- _Data for processing_
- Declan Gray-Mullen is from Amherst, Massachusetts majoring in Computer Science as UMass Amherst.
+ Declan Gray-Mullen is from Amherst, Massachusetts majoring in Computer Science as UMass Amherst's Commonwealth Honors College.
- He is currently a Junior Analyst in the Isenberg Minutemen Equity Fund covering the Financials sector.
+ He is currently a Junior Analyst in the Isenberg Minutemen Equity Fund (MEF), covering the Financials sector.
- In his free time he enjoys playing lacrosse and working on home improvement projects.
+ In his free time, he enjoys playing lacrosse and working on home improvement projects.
==
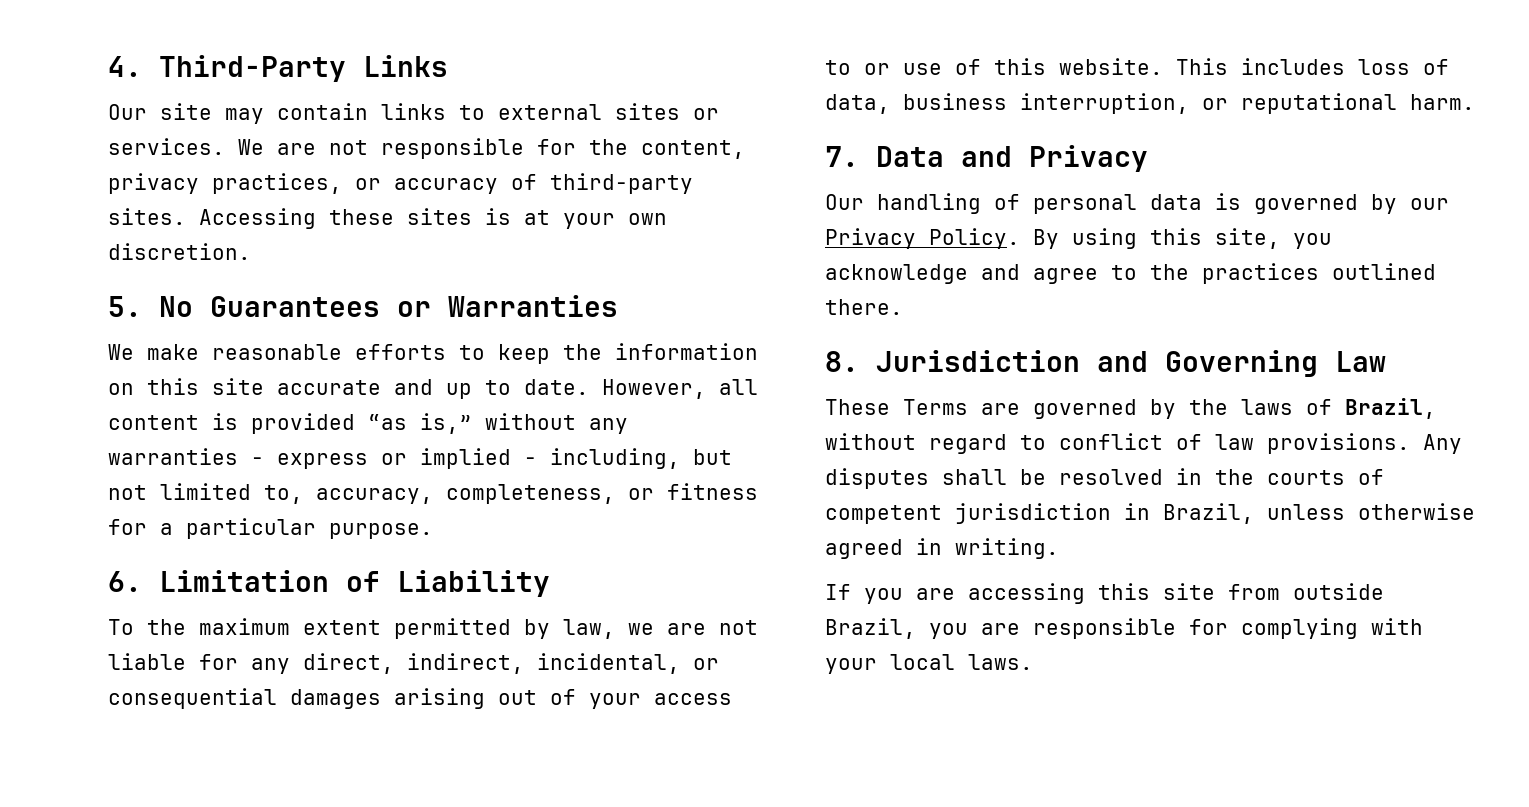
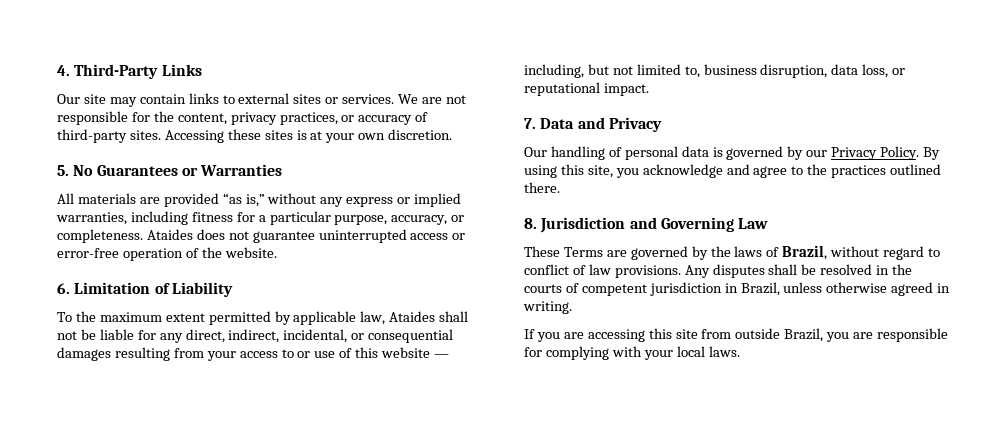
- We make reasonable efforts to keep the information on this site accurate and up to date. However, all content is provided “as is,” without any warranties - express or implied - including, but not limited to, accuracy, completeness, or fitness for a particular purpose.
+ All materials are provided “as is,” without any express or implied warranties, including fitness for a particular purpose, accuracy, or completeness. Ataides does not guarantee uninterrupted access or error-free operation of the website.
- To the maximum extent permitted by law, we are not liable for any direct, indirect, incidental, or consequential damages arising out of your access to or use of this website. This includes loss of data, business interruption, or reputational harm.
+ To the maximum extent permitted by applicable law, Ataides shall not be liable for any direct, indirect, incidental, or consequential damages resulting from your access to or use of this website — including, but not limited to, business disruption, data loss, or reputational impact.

- _Exercise description_
Scan the records for the word "majoring", and copy each line where it is found.

- _Answer to this exercise_
- Declan Gray-Mullen is from Amherst, Massachusetts majoring in Computer Science as UMass Amherst.
+ Declan Gray-Mullen is from Amherst, Massachusetts majoring in Computer Science as UMass Amherst's Commonwealth Honors College.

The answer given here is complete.